Data section

++++++

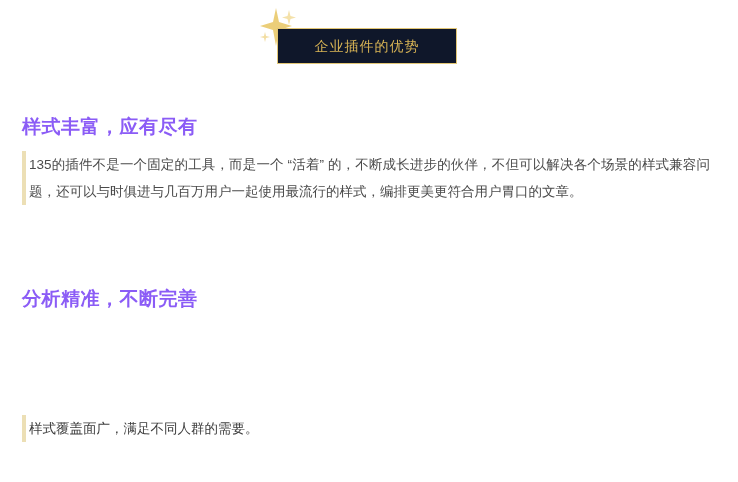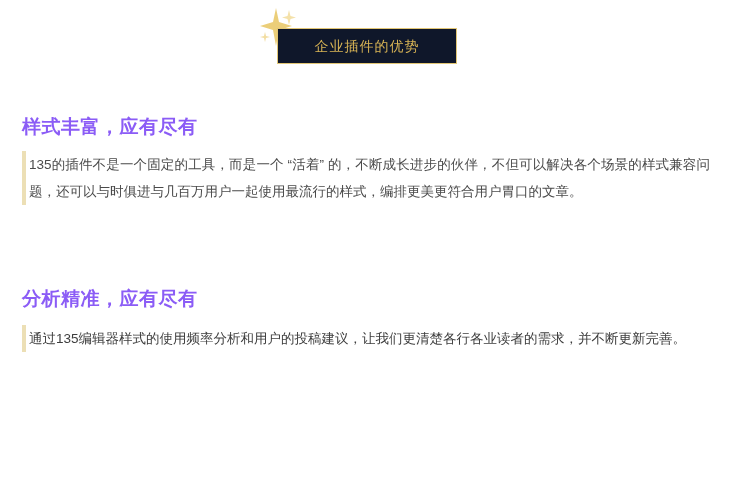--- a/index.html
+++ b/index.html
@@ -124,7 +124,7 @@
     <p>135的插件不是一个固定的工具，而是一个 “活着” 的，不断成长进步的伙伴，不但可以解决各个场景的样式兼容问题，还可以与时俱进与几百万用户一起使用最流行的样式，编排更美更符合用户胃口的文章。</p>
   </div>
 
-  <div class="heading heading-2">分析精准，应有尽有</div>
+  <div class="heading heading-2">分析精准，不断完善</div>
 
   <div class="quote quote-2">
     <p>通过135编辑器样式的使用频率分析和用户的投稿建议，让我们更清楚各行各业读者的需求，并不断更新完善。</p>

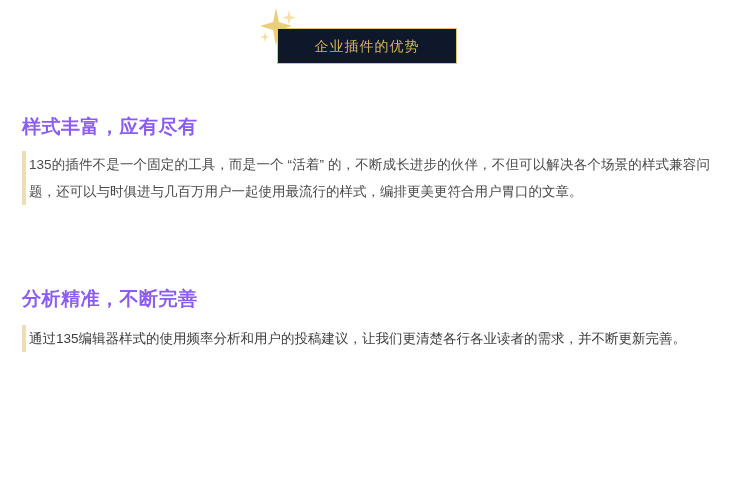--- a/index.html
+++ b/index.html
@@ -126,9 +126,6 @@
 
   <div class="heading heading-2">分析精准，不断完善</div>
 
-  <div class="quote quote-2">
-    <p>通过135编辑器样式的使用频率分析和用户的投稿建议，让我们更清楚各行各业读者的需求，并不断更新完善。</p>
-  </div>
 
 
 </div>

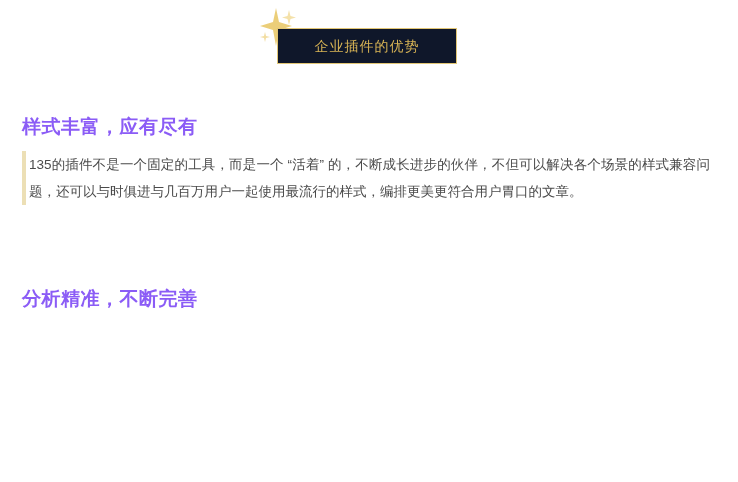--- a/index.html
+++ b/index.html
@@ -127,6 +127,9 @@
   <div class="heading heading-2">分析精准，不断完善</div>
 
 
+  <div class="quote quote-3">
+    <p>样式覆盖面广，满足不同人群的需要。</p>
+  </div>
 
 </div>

++++++

Task description
Check every line of the data above for the string "heading", and copy those that have it.

Written answer
-  <div class="heading heading-2">分析精准，应有尽有</div>
+  <div class="heading heading-2">分析精准，不断完善</div>
   <div class="heading heading-2">分析精准，不断完善</div>
   <div class="heading heading-2">分析精准，不断完善</div>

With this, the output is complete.